Шеренга чуть заметно всколыхнулась на месте, оставаясь в прежнем состоянии.
– Что-оо? Неповиновение своему командиру? Невыполнение приказа? – закричал он, меняясь в лице. – В дисбат захотели, уроды?
– Сам ты урод, – послышался злой шепот.
– Что, кто это сказал? – майор Портов пристально повел своим тяжелым взглядом по напряженной шеренге. – Кто это сказал, я спрашиваю? – брызжа слюной, яростно заорал он. – Ты? – он ткнул пальцем
первого солдата. – Или ты, Кундин, а-а-а? Что зыркаешь на меня? Чем ты не доволен, солдат, а-аа? Упор лежа при-ня-ть, солдат! Не вижу движений. Я что сказал?

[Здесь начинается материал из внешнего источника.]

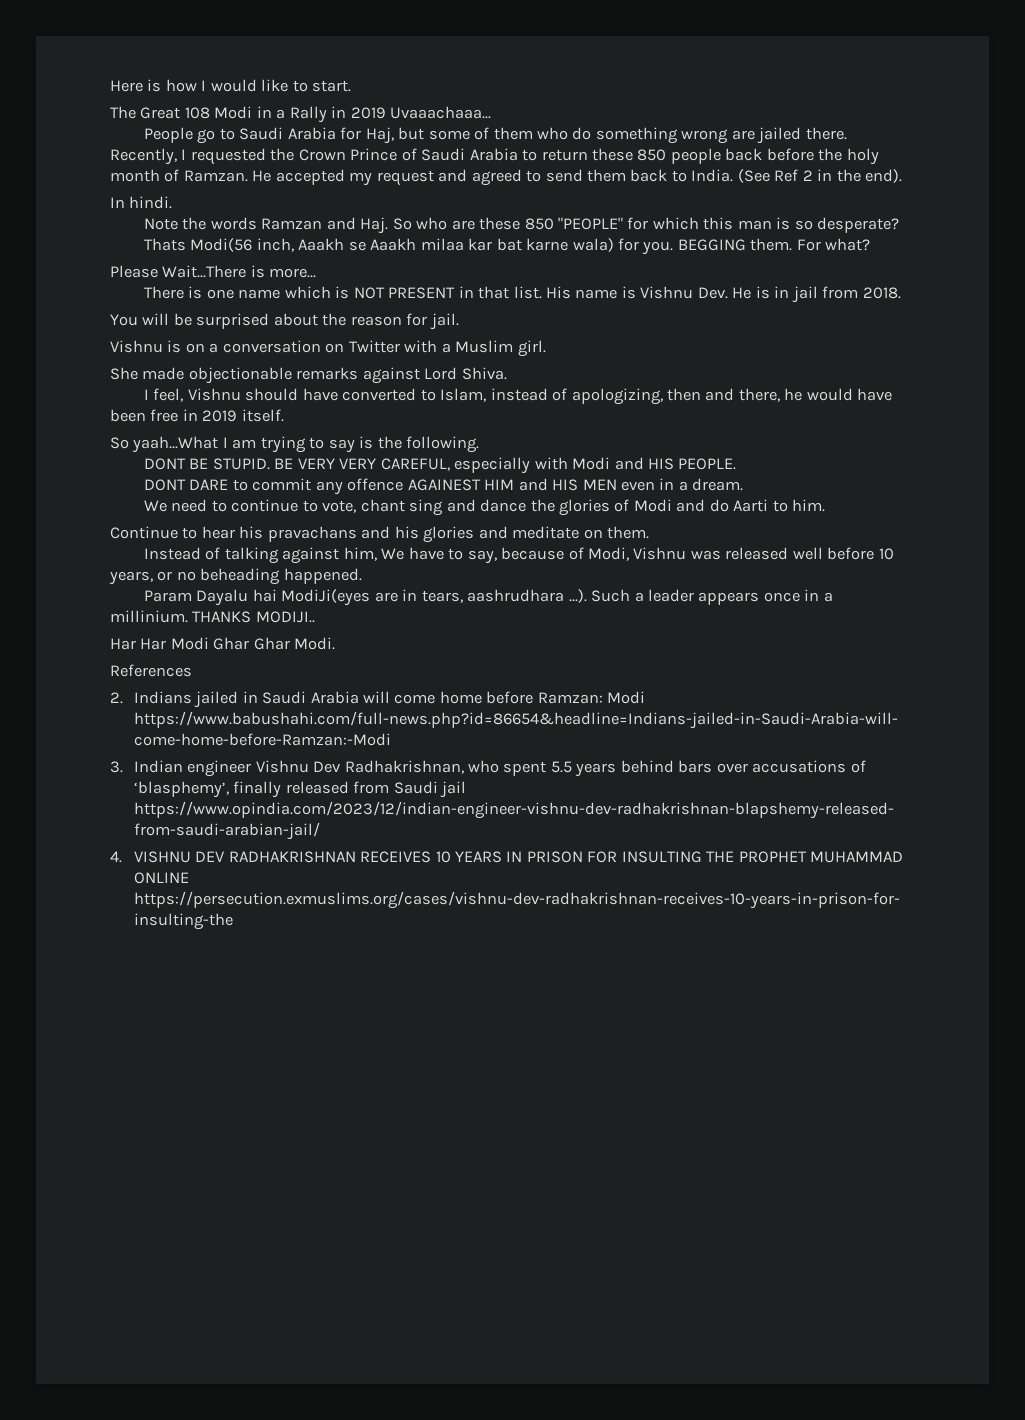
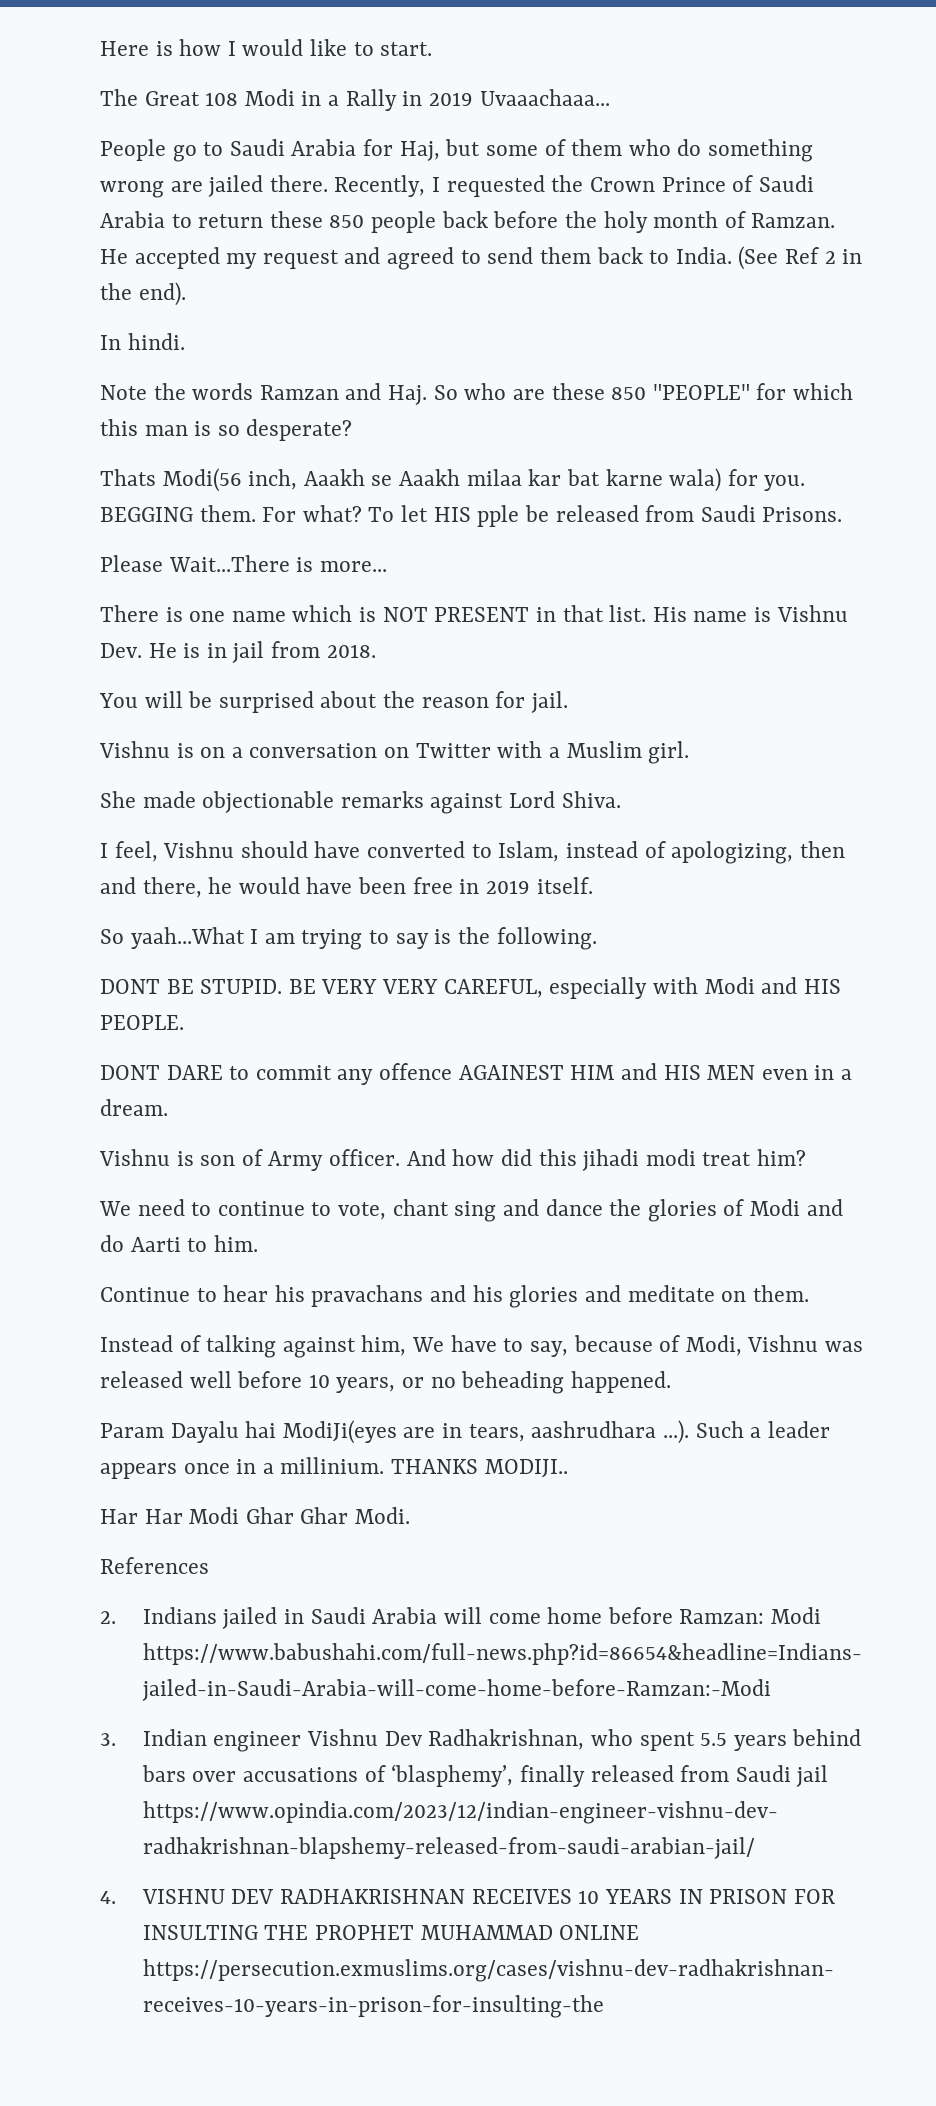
+ To let HIS pple be released from Saudi Prisons.
+ Vishnu is son of Army officer. And how did this jihadi modi treat him?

Он с силой обхватил солдата мощной клешней за шею и стал прижимать к земле.
– Убери руки, убери руки, гаденыш! Отпусти, отпусти гад, – захрипел тот, хватаясь руками за деревянную трость, которая торчала из-за голенища выдраенного майорского сапога.
– Куда ты руки тянешь, урод? – майор, сильно толкнув его вперед, кулаком правой руки ударил в живот и прижал к пыльному плацу. – Лежать, я сказал, ле-жа-ть, – он демонстративно придавил концом деревянной трости спину солдата, пытавшегося встать на ноги. – Повторяю еще раз. И последний. Упо-оор лежа принять!
Как по велению волшебной палочки, дембеля бухнулись в пыль батальонного плаца. Майор Портов стоял, широко расставив ноги, одной рукой похлопывал трофейной тростью по голенищу конолевого хромового, покрытого тонким слоем пыли сапога, после каждого короткого удара оставляя на нем след, другую упер в бок могучей двухметровой фигуры, грозно нахмурил густые мохнатые брови и нервно оскалил прокуренные желтовато-белые клыки.